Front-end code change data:
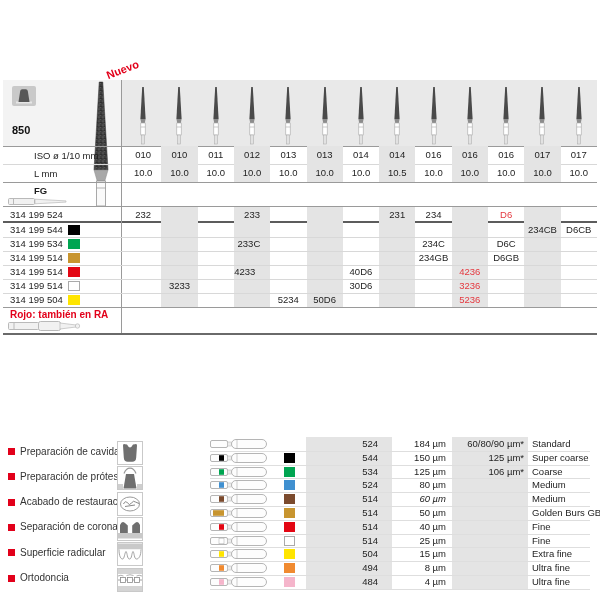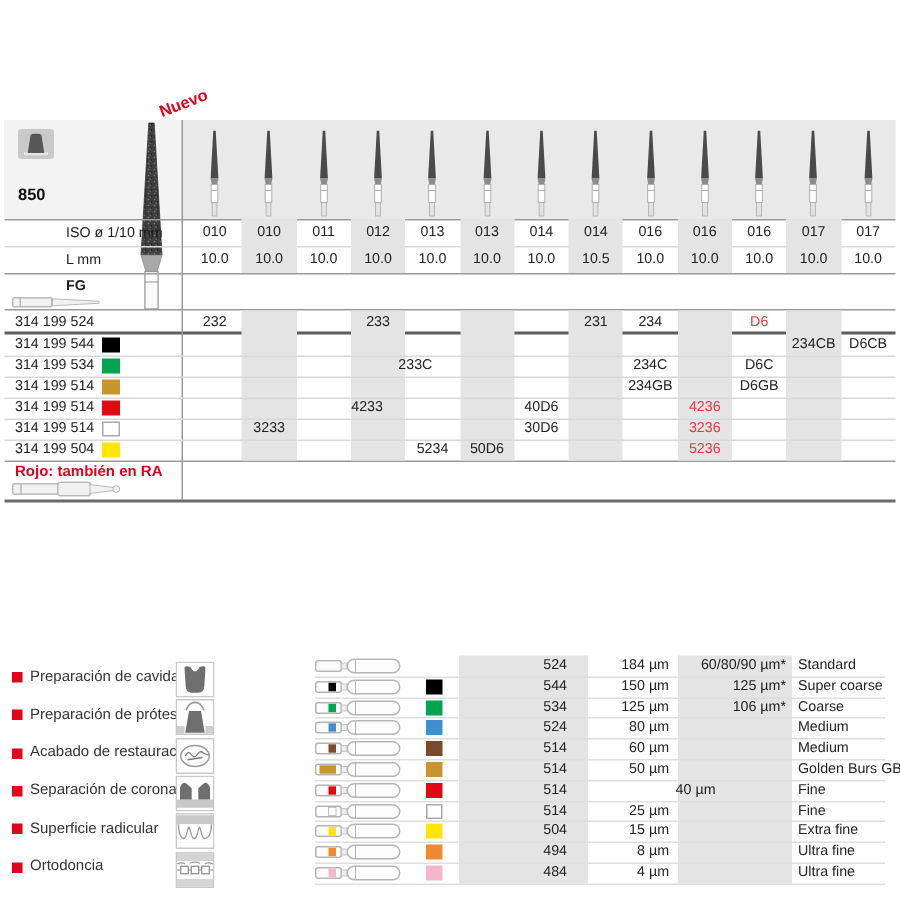--- a/index.html
+++ b/index.html
@@ -9,21 +9,21 @@
   .strip{position:absolute;left:3px;top:80px;width:594px;height:66px;background:#e9e9e9;}
   .leftbox{position:absolute;left:3px;top:80px;width:118px;height:66px;background:#f3f3f3;}
   .band{position:absolute;background:#e4e4e4;}
   .cellv{position:absolute;font-size:9.5px;text-align:center;color:#232323;}
   .artlabel{position:absolute;left:10px;font-size:9.5px;color:#232323;white-space:nowrap;}
   .sq{position:absolute;width:12px;height:10px;}
   .hline{position:absolute;height:1px;background:#9a9a9a;}
   .thin{background:#d8d8d8;}
   .thick{height:2px;background:#5c5c5c;}
   .vline{position:absolute;width:1px;background:#9a9a9a;}
-  .rowlabel{position:absolute;left:12px;font-size:9.5px;color:#1d1d1d;white-space:nowrap;padding-left:32px;}
+  .rowlabel{position:absolute;left:2px;font-size:9.5px;color:#1d1d1d;white-space:nowrap;padding-left:32px;}
   .bold{font-weight:bold;}
   .nuevo{position:absolute;left:109px;top:69px;font-size:11px;font-weight:bold;
          transform:rotate(-21deg);transform-origin:left bottom;white-space:nowrap;}
   .figcode{position:absolute;left:12px;top:124px;font-size:11px;font-weight:bold;color:#111;}
   .panel-head{position:absolute;height:16px;background:#e2e2e2;font-size:12.5px;font-weight:bold;
               color:#3c3c44;line-height:16px;padding-left:4px;box-sizing:border-box;white-space:nowrap;}
   .note-red{position:absolute;left:10px;top:309px;font-size:10px;font-weight:bold;white-space:nowrap;}
   .li-label{position:absolute;left:20px;font-size:10px;color:#333;white-space:nowrap;}
   .li-bullet{position:absolute;left:8px;width:7px;height:7px;}
   .gr-cell{position:absolute;font-size:9.5px;color:#232323;white-space:nowrap;}
@@ -263,21 +263,21 @@
       <div class="cellv" style="left: 379.1px; top: 207px; width: 36.3px; height: 16px; line-height: 16px;">231</div>
       <div class="cellv" style="left: 415.4px; top: 207px; width: 36.3px; height: 16px; line-height: 16px;">234</div>
       <div class="cellv" style="left: 488px; top: 207px; width: 36.3px; height: 16px; line-height: 16px; color: rgb(228, 56, 63);">D6</div>
       <div class="artlabel" style="top: 223px; height: 14px; line-height: 14px;">314 199 544</div>
       <div class="sq" style="left: 68px; top: 225px; background: rgb(0, 0, 0);"></div>
       <div class="cellv" style="left: 524.3px; top: 223px; width: 36.3px; height: 14px; line-height: 14px;">234CB</div>
       <div class="cellv" style="left: 560.6px; top: 223px; width: 36.3px; height: 14px; line-height: 14px;">D6CB</div>
       <div class="hline thin" style="left: 3px; top: 237px; width: 594px;"></div>
       <div class="artlabel" style="top: 237px; height: 14px; line-height: 14px;">314 199 534</div>
       <div class="sq" style="left: 68px; top: 239px; background: rgb(0, 165, 81);"></div>
-      <div class="cellv" style="left: 233.9px; top: 237px; width: 30px; height: 14px; line-height: 14px; margin-left: 28px;">233C</div>
+      <div class="cellv" style="left: 233.9px; top: 237px; width: 30px; height: 14px; line-height: 14px;">233C</div>
       <div class="cellv" style="left: 415.4px; top: 237px; width: 36.3px; height: 14px; line-height: 14px;">234C</div>
       <div class="cellv" style="left: 488px; top: 237px; width: 36.3px; height: 14px; line-height: 14px;">D6C</div>
       <div class="hline thin" style="left: 3px; top: 251px; width: 594px;"></div>
       <div class="artlabel" style="top: 251px; height: 14px; line-height: 14px;">314 199 514</div>
       <div class="sq" style="left: 68px; top: 253px; background: rgb(200, 149, 47);"></div>
       <div class="cellv" style="left: 415.4px; top: 251px; width: 36.3px; height: 14px; line-height: 14px;">234GB</div>
       <div class="cellv" style="left: 488px; top: 251px; width: 36.3px; height: 14px; line-height: 14px;">D6GB</div>
       <div class="hline thin" style="left: 3px; top: 265px; width: 594px;"></div>
       <div class="artlabel" style="top: 265px; height: 14px; line-height: 14px;">314 199 514</div>
       <div class="sq" style="left: 68px; top: 267px; background: rgb(227, 6, 19);"></div>
@@ -426,21 +426,21 @@
         <svg width="58" height="12" viewBox="0 0 58 12">
     <rect x="0.5" y="2.5" width="17" height="7" rx="1.5" fill="#fdfdfd" stroke="#b5b5b5"></rect>
           <rect x="9" y="3.2" width="5" height="5.6" fill="#7b4a2d"></rect>
     <rect x="17.5" y="4" width="4" height="4" fill="#ededed" stroke="#b5b5b5" stroke-width="0.5"></rect>
     <rect x="21.5" y="1.5" width="35" height="9" rx="4.5" fill="#fdfdfd" stroke="#b5b5b5"></rect>
     <line x1="27" y1="1.5" x2="27" y2="10.5" stroke="#b5b5b5" stroke-width="0.7"></line>
         </svg>
       </div>
       <div class="sq" style="left: 284px; top: 494.2px; width: 11px; height: 10px; background: rgb(123, 74, 45);"></div>
       <div class="gr-cell right" style="left: 306px; top: 492.2px; width: 72px; height: 13.8px; line-height: 13.8px;">514</div>
-      <div class="gr-cell right" style="left: 392px; top: 492.2px; width: 54px; height: 13.8px; line-height: 13.8px;">60 µm</div>
+      <div class="gr-cell right" style="left: 392px; top: 492.2px; width: 54px; height: 13.8px; line-height: 13.8px; font-style: italic;">60 µm</div>
       <div class="gr-cell" style="left: 532px; top: 492.2px; height: 13.8px; line-height: 13.8px;">Medium</div>
       <div class="hline thin" style="left: 210px; top: 506px; width: 380px; background: rgb(222, 222, 222);"></div>
       <div class="abs" style="left: 210px; top: 507px;">
         <svg width="58" height="12" viewBox="0 0 58 12">
     <rect x="0.5" y="2.5" width="17" height="7" rx="1.5" fill="#fdfdfd" stroke="#b5b5b5"></rect>
           <rect x="3" y="3.2" width="11" height="5.6" fill="#c8952f"></rect>
     <rect x="17.5" y="4" width="4" height="4" fill="#ededed" stroke="#b5b5b5" stroke-width="0.5"></rect>
     <rect x="21.5" y="1.5" width="35" height="9" rx="4.5" fill="#fdfdfd" stroke="#b5b5b5"></rect>
     <line x1="27" y1="1.5" x2="27" y2="10.5" stroke="#b5b5b5" stroke-width="0.7"></line>
         </svg>
@@ -454,21 +454,21 @@
         <svg width="58" height="12" viewBox="0 0 58 12">
     <rect x="0.5" y="2.5" width="17" height="7" rx="1.5" fill="#fdfdfd" stroke="#b5b5b5"></rect>
           <rect x="9" y="3.2" width="5" height="5.6" fill="#e30613"></rect>
     <rect x="17.5" y="4" width="4" height="4" fill="#ededed" stroke="#b5b5b5" stroke-width="0.5"></rect>
     <rect x="21.5" y="1.5" width="35" height="9" rx="4.5" fill="#fdfdfd" stroke="#b5b5b5"></rect>
     <line x1="27" y1="1.5" x2="27" y2="10.5" stroke="#b5b5b5" stroke-width="0.7"></line>
         </svg>
       </div>
       <div class="sq" style="left: 284px; top: 521.8px; width: 11px; height: 10px; background: rgb(227, 6, 19);"></div>
       <div class="gr-cell right" style="left: 306px; top: 519.8px; width: 72px; height: 13.8px; line-height: 13.8px;">514</div>
-      <div class="gr-cell right" style="left: 392px; top: 519.8px; width: 54px; height: 13.8px; line-height: 13.8px; margin-left: 31px;">40 µm</div>
+      <div class="gr-cell right" style="left: 392px; top: 519.8px; width: 54px; height: 13.8px; line-height: 13.8px;">40 µm</div>
       <div class="gr-cell" style="left: 532px; top: 519.8px; height: 13.8px; line-height: 13.8px;">Fine</div>
       <div class="hline thin" style="left: 210px; top: 533.6px; width: 380px; background: rgb(222, 222, 222);"></div>
       <div class="abs" style="left: 210px; top: 534.6px;">
         <svg width="58" height="12" viewBox="0 0 58 12">
     <rect x="0.5" y="2.5" width="17" height="7" rx="1.5" fill="#fdfdfd" stroke="#b5b5b5"></rect>
           <rect x="9" y="3.2" width="5" height="5.6" fill="#ffffff" stroke="#aaa" stroke-width="0.5"></rect>
     <rect x="17.5" y="4" width="4" height="4" fill="#ededed" stroke="#b5b5b5" stroke-width="0.5"></rect>
     <rect x="21.5" y="1.5" width="35" height="9" rx="4.5" fill="#fdfdfd" stroke="#b5b5b5"></rect>
     <line x1="27" y1="1.5" x2="27" y2="10.5" stroke="#b5b5b5" stroke-width="0.7"></line>
         </svg>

WHAT TO PRODUCE – Could you reproduce exactly the lines of the entries above, from the one with "524.3px; top: 223px;" through the one with "560.6px; top: 223px;", and nothing else?

FINAL ANSWER –
       <div class="cellv" style="left: 524.3px; top: 223px; width: 36.3px; height: 14px; line-height: 14px;">234CB</div>
       <div class="cellv" style="left: 560.6px; top: 223px; width: 36.3px; height: 14px; line-height: 14px;">D6CB</div>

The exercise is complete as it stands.